Masuki Tahapan Pelipatan Surat Suara, KPU Tabanan Terapkan Protokol Kesehatan Ketat
TABANAN, iNews.id – KPUTabanan memberlakukan protokol kesehatan ketat saat tahapan pelipatan surat suara Pilkada Serentak 2020. Sebanyak 50 petugas yang dipekerjakan, akan melipat 374.436 surat suara selama empat hari ke depan.
Proses pelipatan suara dimulai pada Jumat (13/11/2020). Selain pengaturan jarak, KPU juga melarang petugas lipat surat suara bergerombol saat melakukan pekerjaan.
KPU Tabanan membayar Rp75 setiap surat suara yang terlipat. Dari pantauan di GOR Debes Tabanan yang merupakan lokasi pelilatan kertas suara, para pegawai yang sudah terdaftar mulai melipatan surat suara.
Kepala Divisi Teknis Pelaksaan Pilkada Tabanan, Ni Luh Made Sunadi mengatakan, jumlah pelipat surat suara sebanyak 50 orang ini sudah sesuai dengan skema protokol kesehatan. Jumlah tersebut sangat sedikit jika dibandingkan sebelum masa pandemi Covid-19.
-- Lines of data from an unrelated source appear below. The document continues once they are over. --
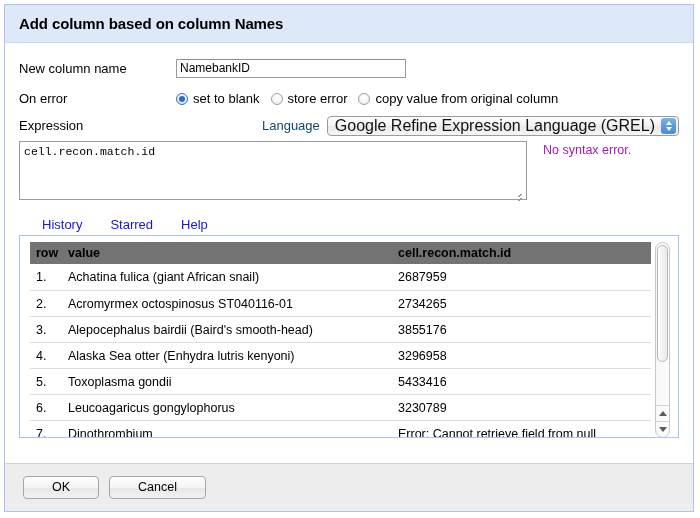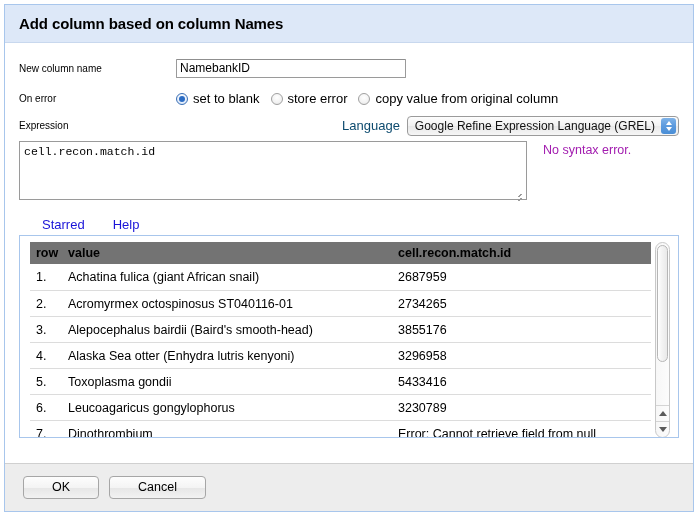"New column name" .form-label { font-size: 10px -> 13px }
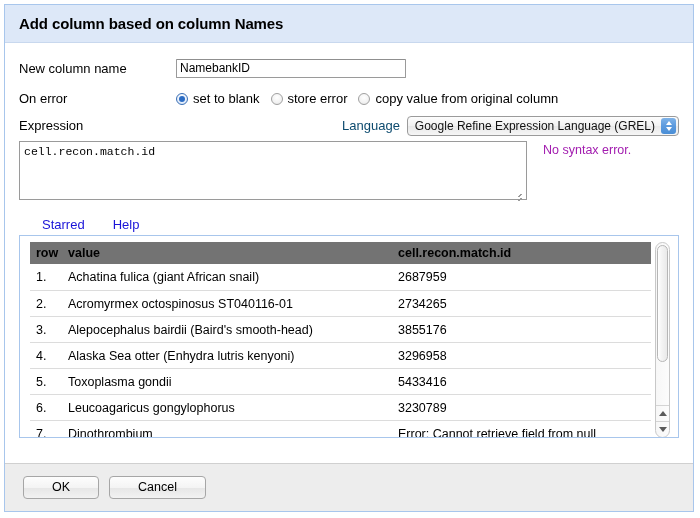"Google Refine Expression Language (GREL)" .lang-select { font-size: 12px -> 16px }
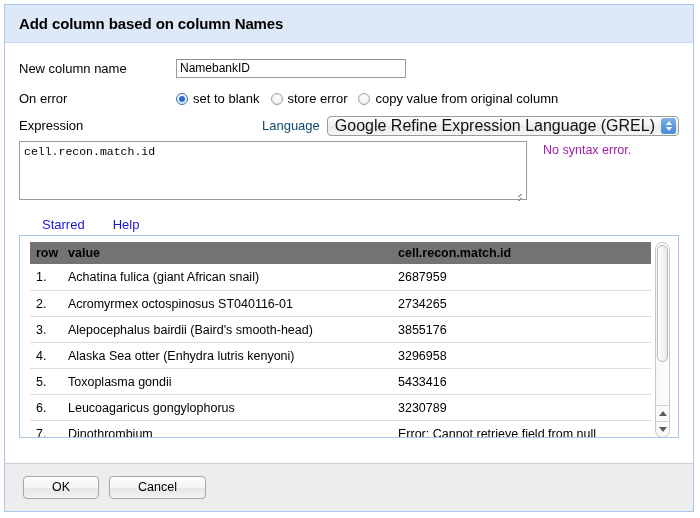"History" div.tab { html: none -> <div>History</div> }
“Biasanya dalam melakukan pelipatan surat suara, mereka bisa berkelompok sampai empat orang, kini cukup satu orang,” katanya, Jumat (13/11/2020).
Dia menambahkan, selain mengatur jalannya skema prokes pada pelipat surat suara, KPU Tabanan juga menyediakan tempat cuci tangan di pintu masuk Gedung Koni. Setiap yang akan masuk ke gedung tersebut wajib menggunakan masker dan cek suhu tubuh. Aparat dari Polres Tabanan juga terus mengawal logistik pilkada ini selama 24 jam.
Pelipat surat suara, Febri (20) menyebutkan, dirinya menargetkan setiap hari bisa mendapatkan bayaran Rp100.000. Satu dus surat berisi 2.000 lembar.
“Perlu waktu sekitar 5 detik untuk melipat satu surat suara,” katanya.